- Goal of the exercise:
The records below are to be restated word for word; their pictures are not.

- Available data:
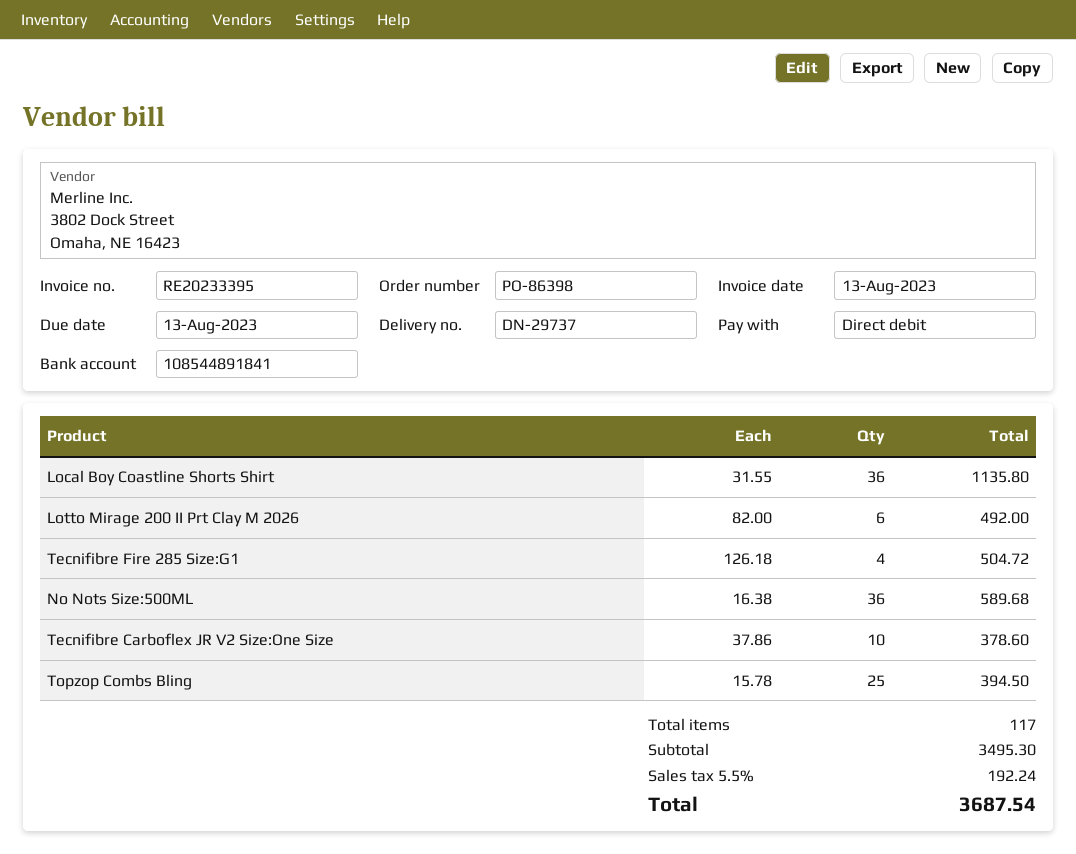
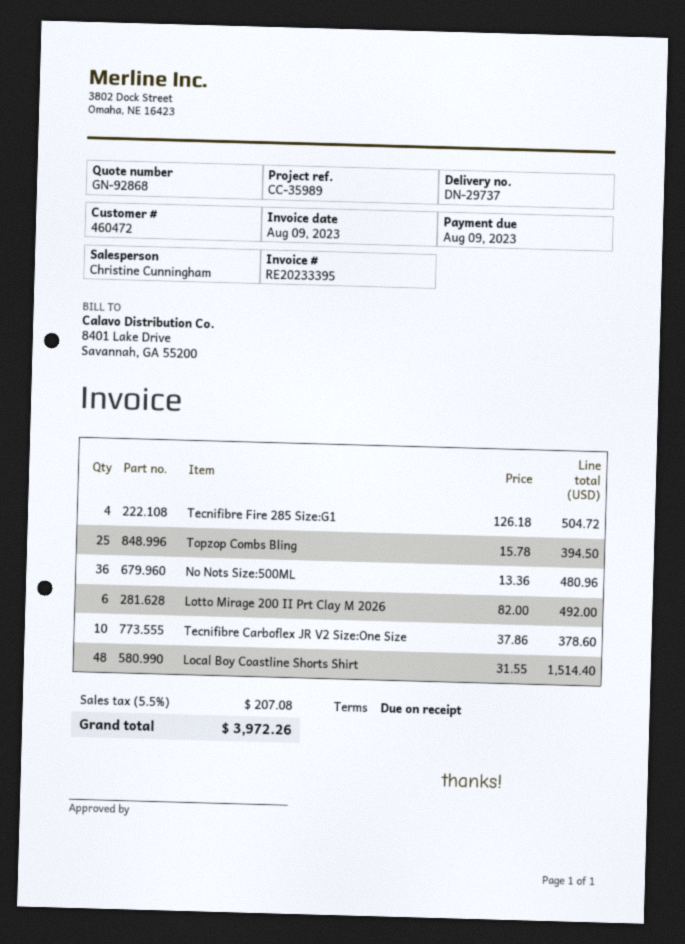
invoice date: 2023-08-13 -> 2023-08-09
due date: 2023-08-13 -> 2023-08-09
Local Boy Coastline Shorts Shirt: 36 x 31.55 = 1135.80 -> 48 x 31.55 = 1514.40
No Nots Size:500ML: 36 x 16.38 = 589.68 -> 36 x 13.36 = 480.96
tax: 5.5% = 192.24 -> 5.5% = 207.08
total: 3687.54 -> 3972.26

- Answer box:
invoice date: 2023-08-13 -> 2023-08-09
due date: 2023-08-13 -> 2023-08-09
Local Boy Coastline Shorts Shirt: 36 x 31.55 = 1135.80 -> 48 x 31.55 = 1514.40
No Nots Size:500ML: 36 x 16.38 = 589.68 -> 36 x 13.36 = 480.96
tax: 5.5% = 192.24 -> 5.5% = 207.08
total: 3687.54 -> 3972.26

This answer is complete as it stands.